2019-01-02 06:11冯春红张孟瑜夏先明
西南国防医药 2018年12期
关键词:肝叶引流术胆道

罗 鸣 ,贺 凯,冯春红,张孟瑜,夏先明

肝内胆管结石是复发率及再手术率较高的病种,复发及再手术病例多为肝内多部位结石、合并肝脏或胆道其他病理改变的复杂肝内胆管结石患者,该类患者的治疗仍是肝胆外科的难点,至今无统一治疗方案。西南医科大学附属医院地处川、滇、黔、渝结合地带,该地区是肝内胆管结石高发区。为了探讨复杂肝内胆管结石的诊治方案,本课题搜集医院收治的569例复杂肝内胆管结石患者的诊治资料进行分析讨论,拟为临床治疗方案的选择提供参考。

1 资料与方法

1.1 病例资料 选取医院肝胆外科2008年1月~2017年12月同一团队收治的复杂肝内胆管结石569例,其中男性248例,女性 321例,年龄 31~83岁,平均59.7岁;首次发病187例,二次及以上382例;左肝结石154例,右肝结石102例,全肝内结石234例,合并肝外胆管结石79例;既往有肝胆管结石手术史者452例。

1.2 排除标准 非手术治疗者;合并肝硬化/门脉高压、胆管癌者;已做胆肠吻合;经皮肝穿刺胆管造影(PTC)或内镜逆行性胰胆管造影(ERCP)确诊者;随访不足1年或随访资料缺失者。

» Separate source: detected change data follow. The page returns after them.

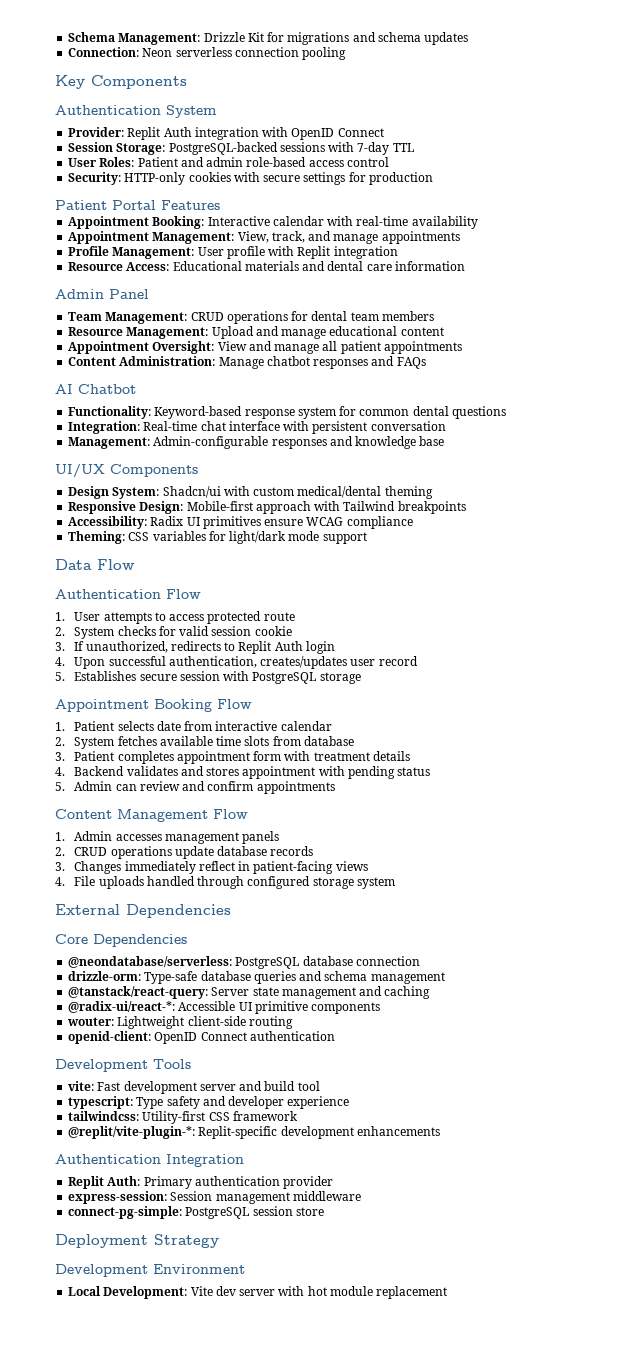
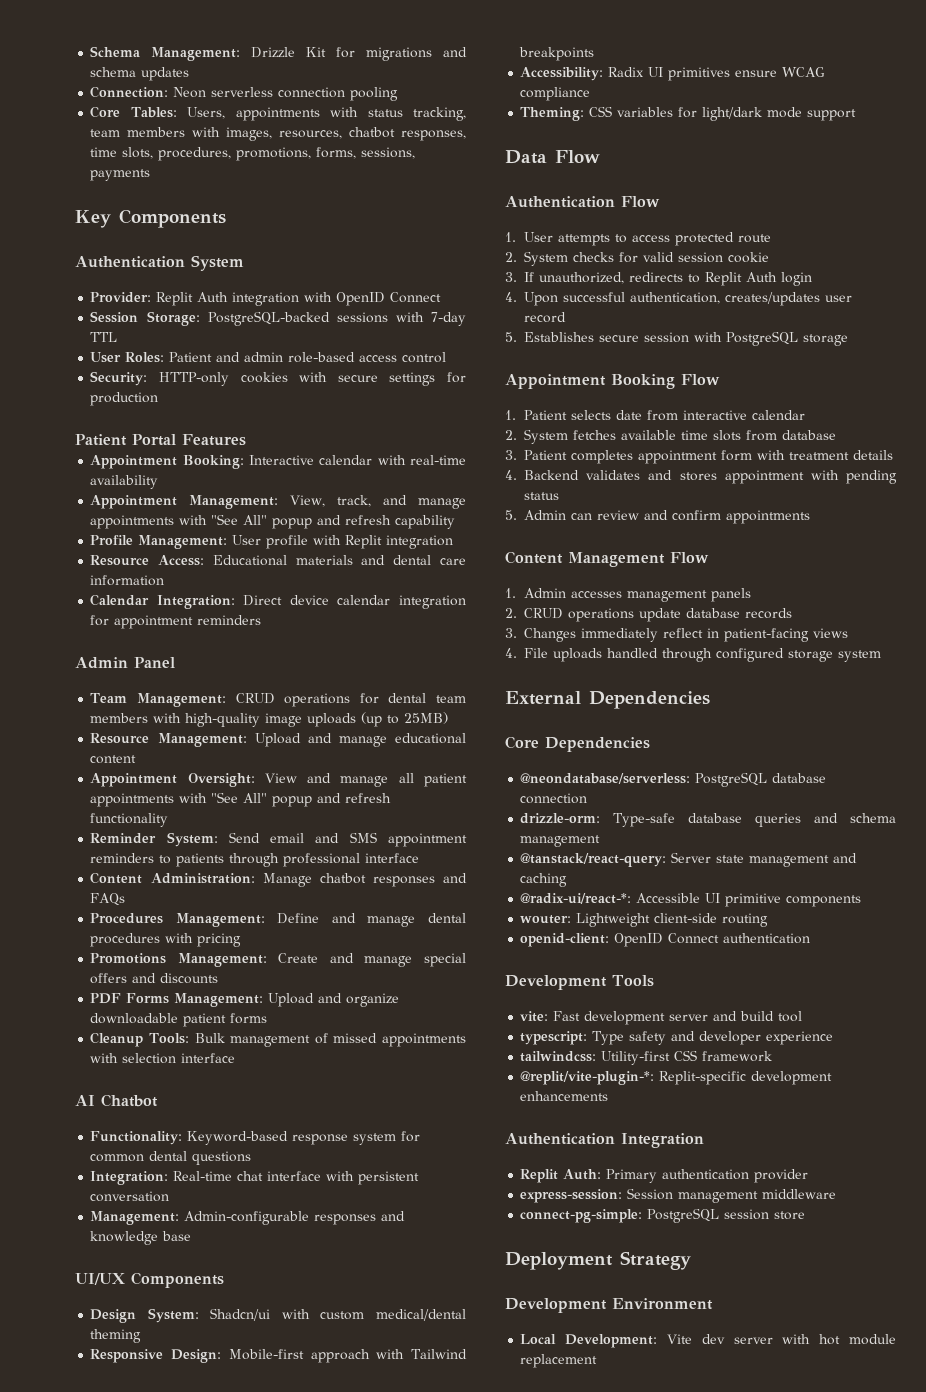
+ Core Tables: Users, appointments with status tracking, team members with images, resources, chatbot responses, time slots, procedures, promotions, forms, sessions, payments
- Appointment Management: View, track, and manage appointments
+ Appointment Management: View, track, and manage appointments with "See All" popup and refresh capability
+ Calendar Integration: Direct device calendar integration for appointment reminders
- Team Management: CRUD operations for dental team members
+ Team Management: CRUD operations for dental team members with high-quality image uploads (up to 25MB)
- Appointment Oversight: View and manage all patient appointments
+ Appointment Oversight: View and manage all patient appointments with "See All" popup and refresh functionality
+ Reminder System: Send email and SMS appointment reminders to patients through professional interface
+ Procedures Management: Define and manage dental procedures with pricing
+ Promotions Management: Create and manage special offers and discounts
+ PDF Forms Management: Upload and organize downloadable patient forms
+ Cleanup Tools: Bulk management of missed appointments with selection interface

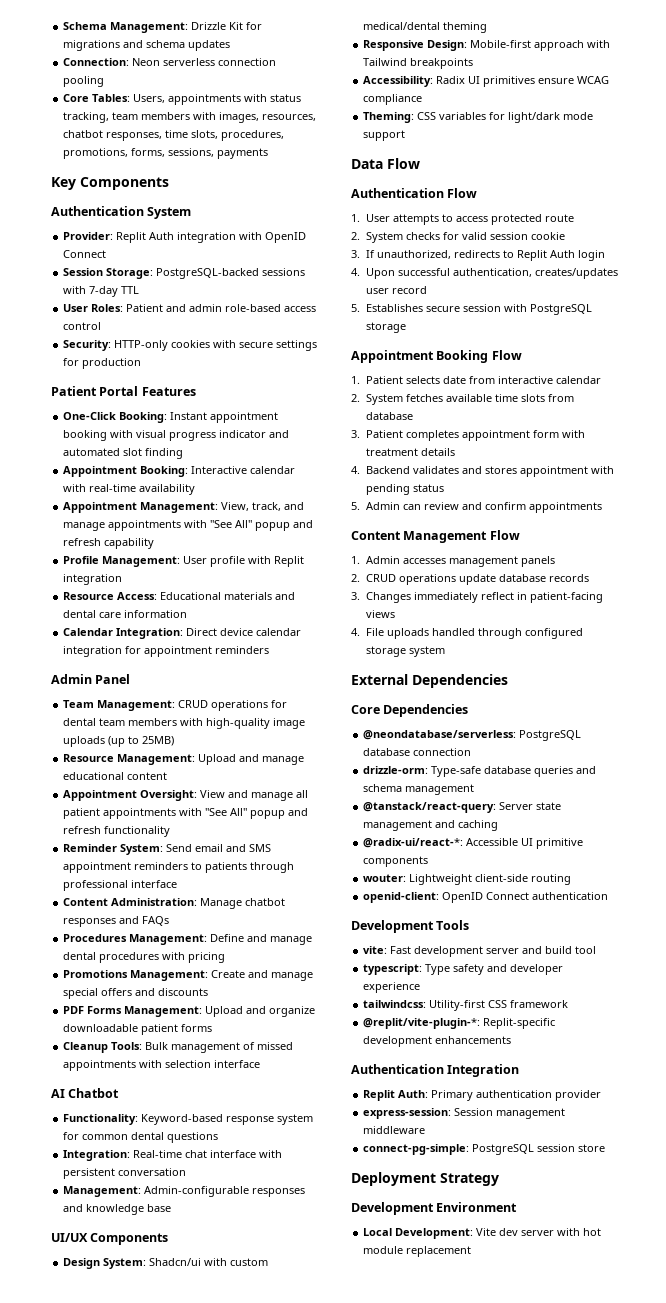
+ One-Click Booking: Instant appointment booking with visual progress indicator and automated slot finding

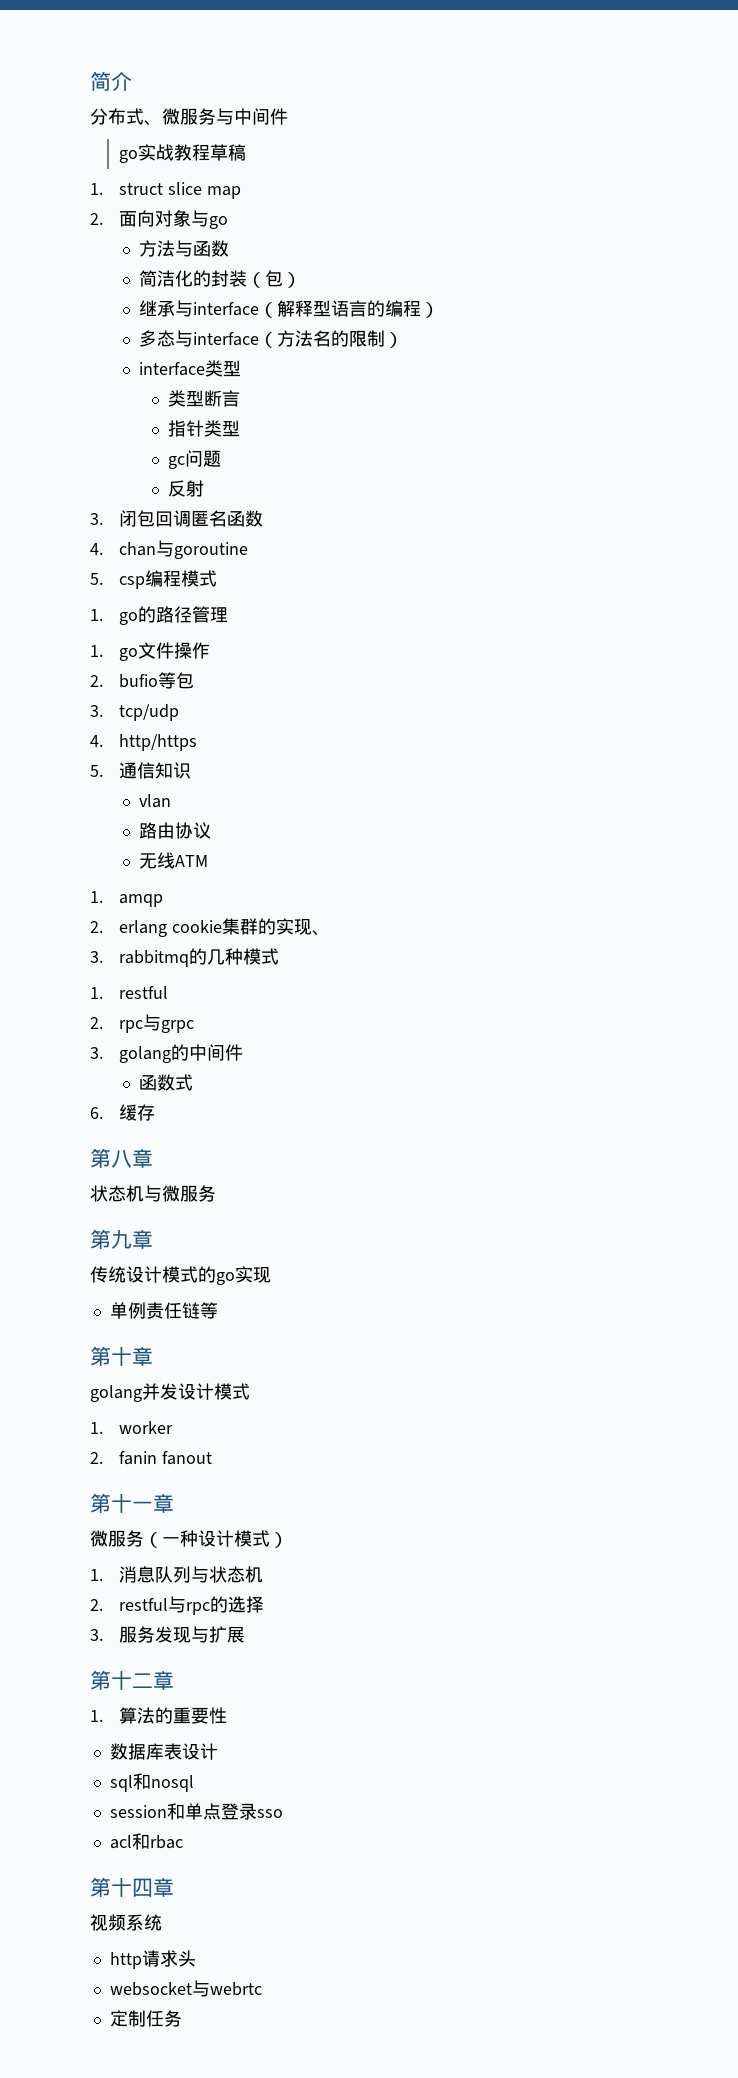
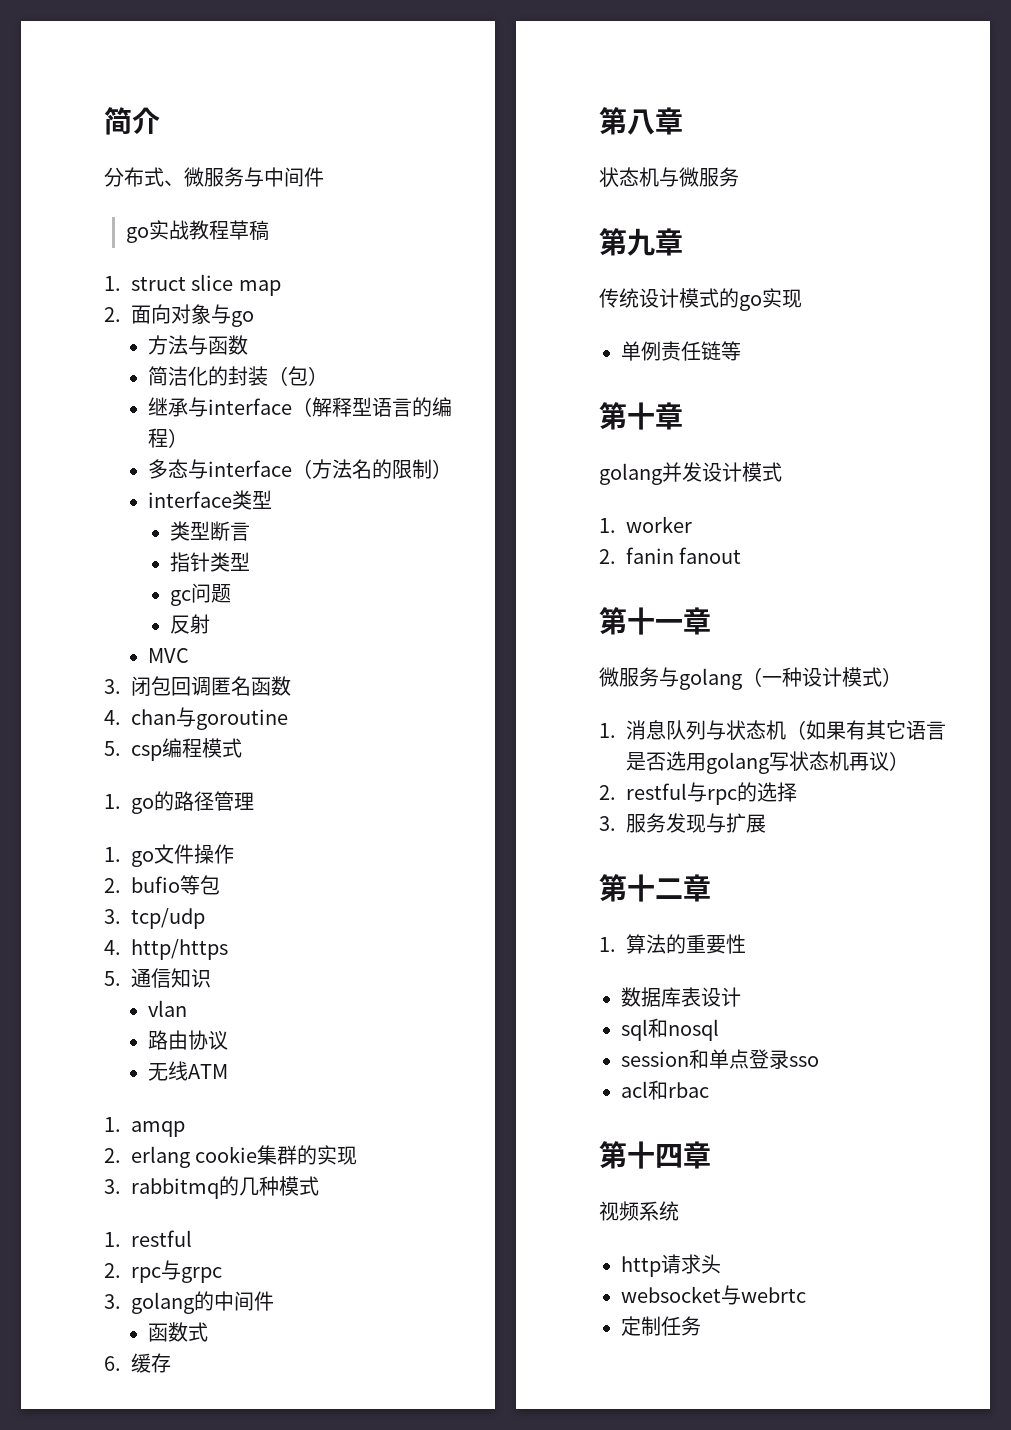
+ MVC
- 2. erlang cookie集群的实现、
+ 2. erlang cookie集群的实现
- 微服务（一种设计模式）
+ 微服务与golang（一种设计模式）
- 1.消息队列与状态机
+ 1.消息队列与状态机（如果有其它语言是否选用golang写状态机再议）

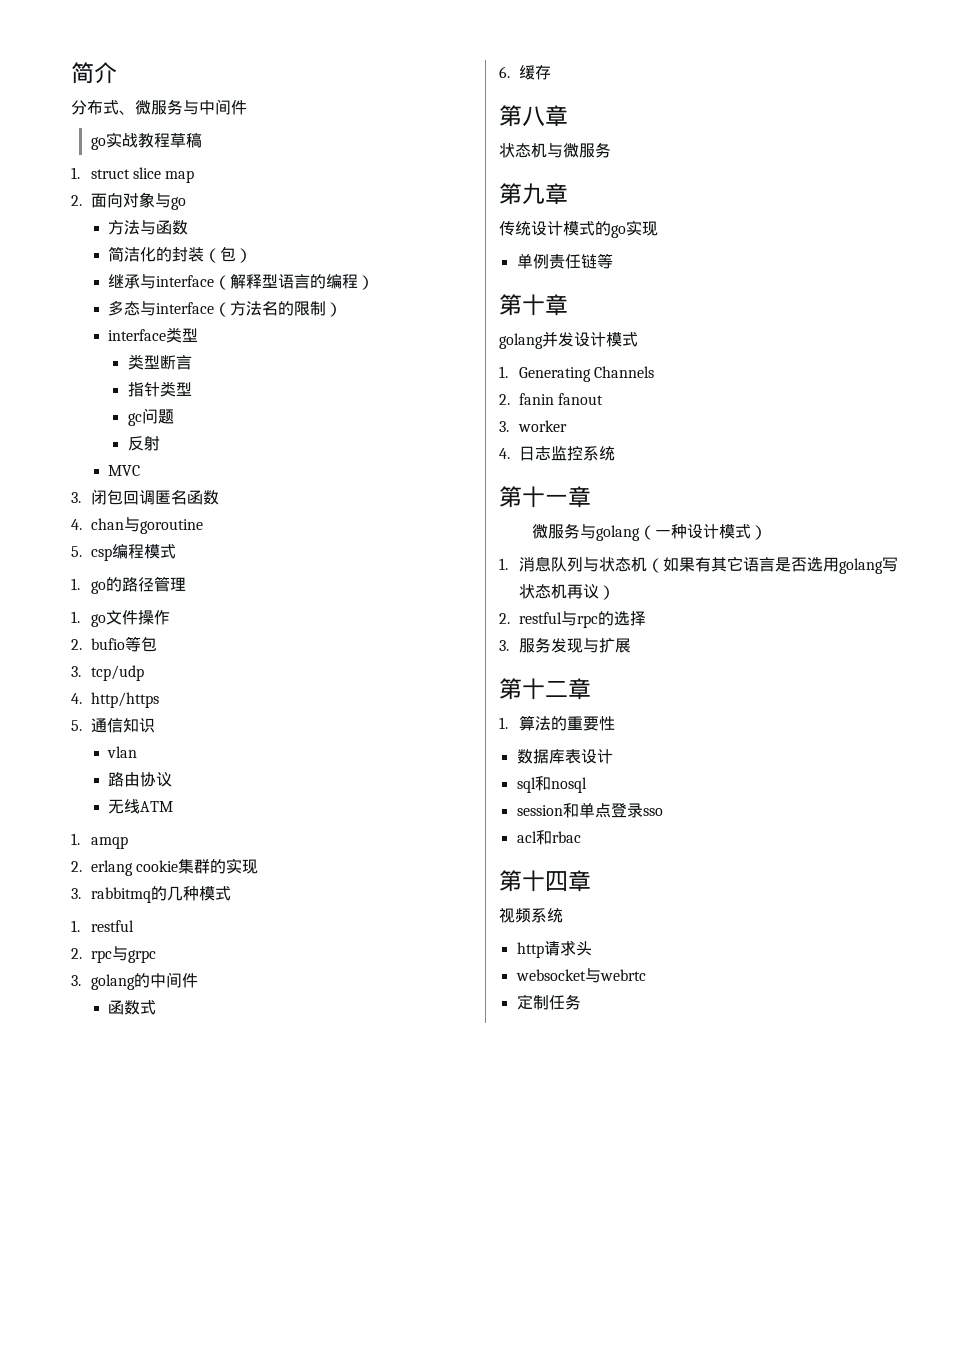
- 1. worker
+ 1. Generating Channels
+ 3. worker
+ 4.日志监控系统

1.3 诊断方式 术前采用腹部超声、CT和MRCP检查确诊。纳入的569例均行B超、CT检查,其中357例联合MRCP检查,以进一步明确肝内胆管结石分布范围、大小及是否合并胆管狭窄。

1.4 随访及观察指标 通过返院复查、门诊等方式进行随访,T管引流者术后40 d行T管造影及B超检查,胆(肝)肠吻合者术后3个月及1年行腹部超声、CT或MRCP检查。随访观察内容为临床症状、结石残留/复发情况等。随访满1年后,参照肝内胆管结石术后治疗效果评估标准进行疗效评估[2]。

1.5 统计学方法 应用SPSS 22.0统计软件分析,计数资料以例数或百分率表示,组间比较采用χ2检验,P<0.05为差异有统计学意义。

2 结果

2.1 影像诊断符合率 本组病例B超、CT、MRCP定性诊断符合率分别为97.70%、98.20%、98.60%,差异无统计学意义(P> 0.05);B 超、CT、MRCP 定位诊断符合率分别为85.60%、91.70%、95.00%,CT与MRCP定位诊断符合率无统计学差异(P>0.05),但显著高于B超(P<0.05)。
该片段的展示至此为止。